A radiology information system is the administrative component of medical imaging software. It handles scheduling, registration, administrative, reporting and sometimes billing functions - everything except the actual images. A PACS stores and distributes images. It's the radiologist's workstation for viewing images, often aided with dictation/transcription and image manipulation software.

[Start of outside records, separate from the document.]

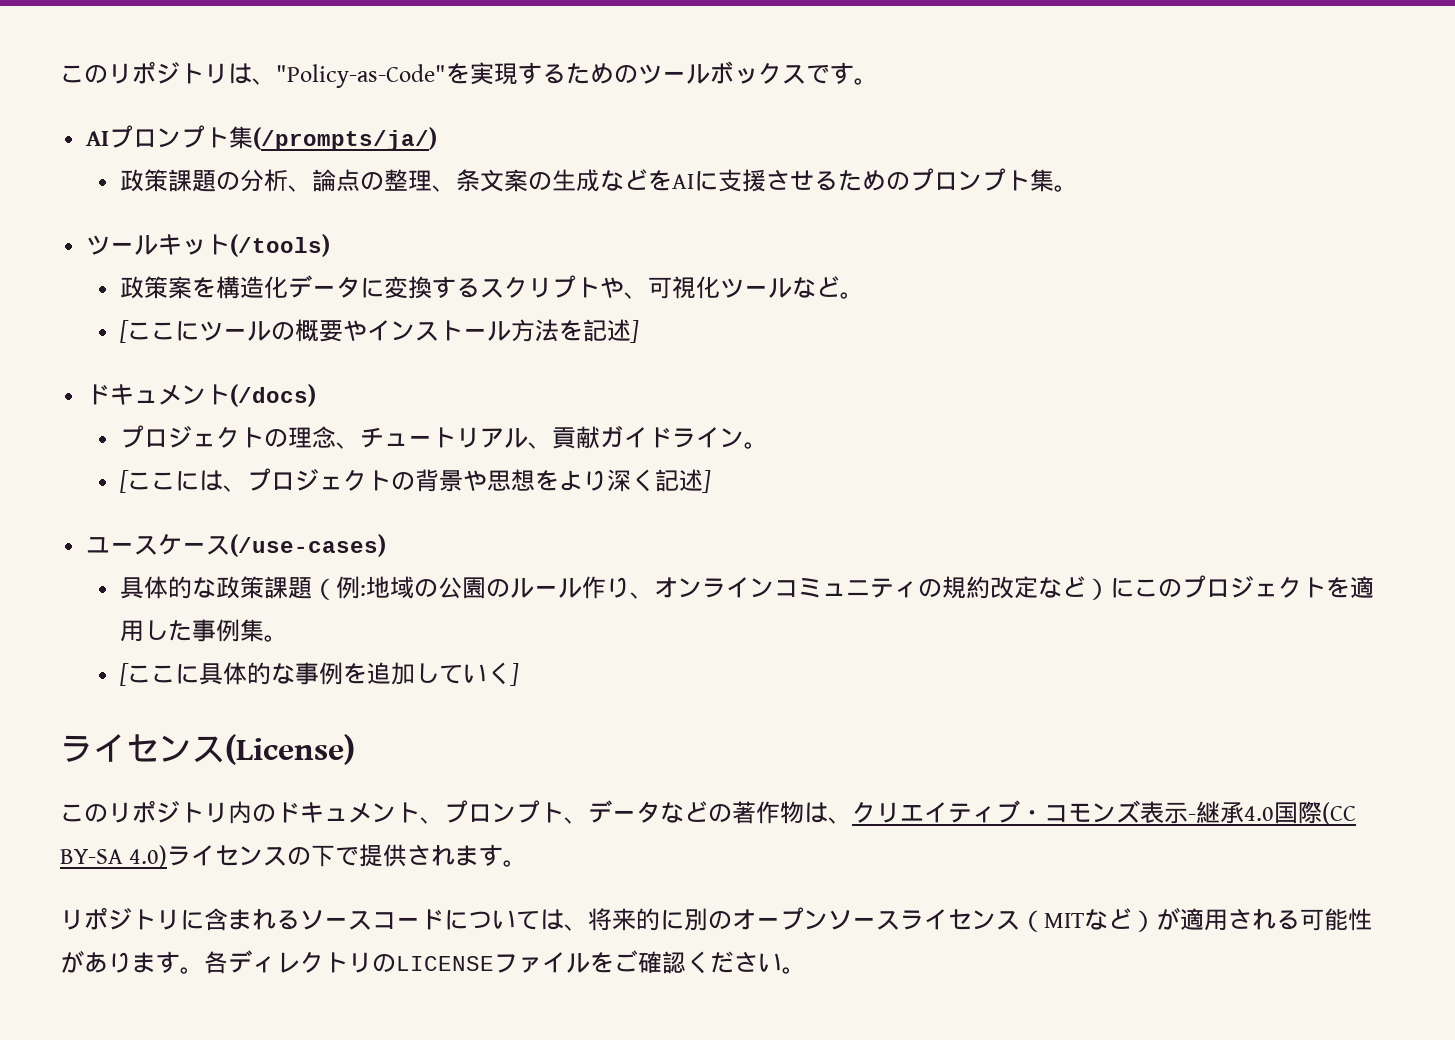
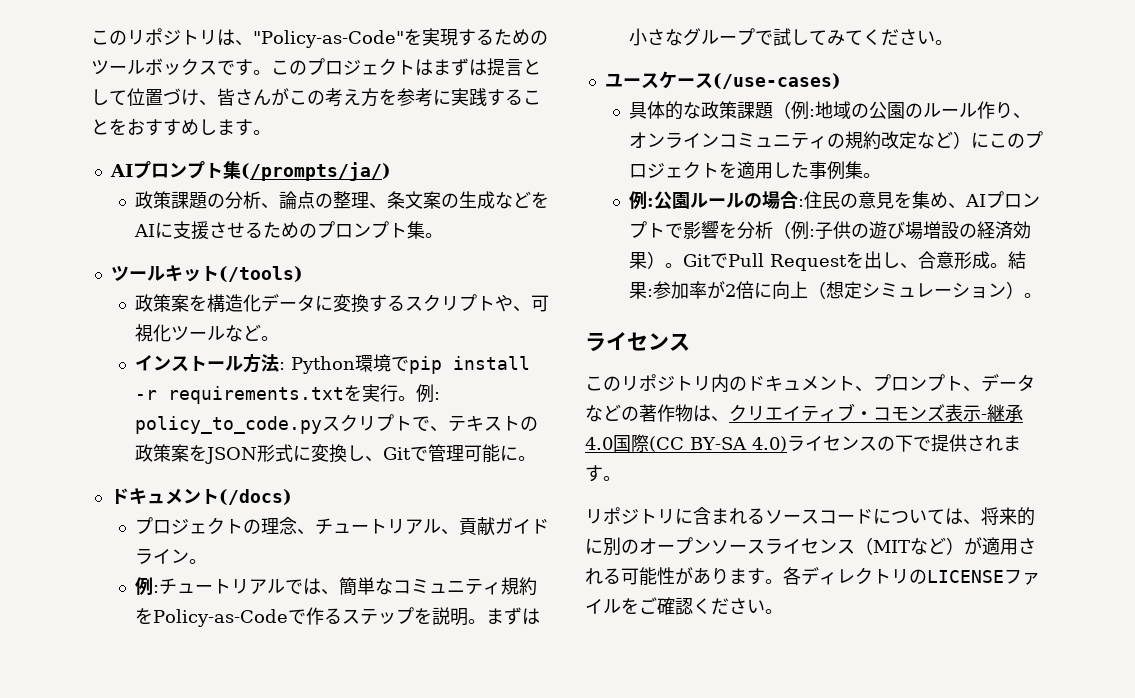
+ このプロジェクトはまずは提言として位置づけ、皆さんがこの考え方を参考に実践することをおすすめします。
- [ここにツールの概要やインストール方法を記述]
+ インストール方法: Python環境でpip install -r requirements.txtを実行。例: policy_to_code.pyスクリプトで、テキストの政策案をJSON形式に変換し、Gitで管理可能に。
- [ここには、プロジェクトの背景や思想をより深く記述]
+ 例:チュートリアルでは、簡単なコミュニティ規約をPolicy-as-Codeで作るステップを説明。まずは小さなグループで試してみてください。
- [ここに具体的な事例を追加していく]
- ライセンス(License)
+ 例:公園ルールの場合:住民の意見を集め、AIプロンプトで影響を分析（例:子供の遊び場増設の経済効果）。GitでPull Requestを出し、合意形成。結果:参加率が2倍に向上（想定シミュレーション）。
+ ライセンス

A technician performing the actual radiology procedure will capture images on a workstation with multiple monitors. This workstation is a "Q&A" step, Kulbago explains. "Did I capture the right image?" "Did the patient move?" When the procedure is finished, a technician reviews images and sends only the approved ones to the PACS or another imaging archive for a radiologist to pull up for a reading.
Integration to the EHR is done through the RIS, PACS, or both. And such efforts today are aided by better vendor willingness to work with each other, and better vendor understanding of scalability issues, notes Crystal Run Healthcare's Teitelbaum. Sometimes, however, that cooperation has to be demanded by the customer. Roseville, Calif.-based Adventist Health, with 17 hospitals in four Western states, has about nine imaging modality vendors linked to its radiology and PACS systems, along with a clinical information system from Cerner Corp., Kansas City, Mo. Not all the modality vendors, which often sell their own RIS or PACS, are keen on playing with software companies.
"Most modality vendors will stress how much added value you get if you buy their RIS and PACS," says Greg McGovern, chief technology officer. "Everyone's still pushing their products. Everyone's still having a hard time giving up full ownership of their property. But I haven't seen anyone refusing to play."
Adds Adventist Health CIO Alan Soderblom: "Hold your guns and tell them they must work with your other vendors. They are getting more cooperative; they understand that is the future."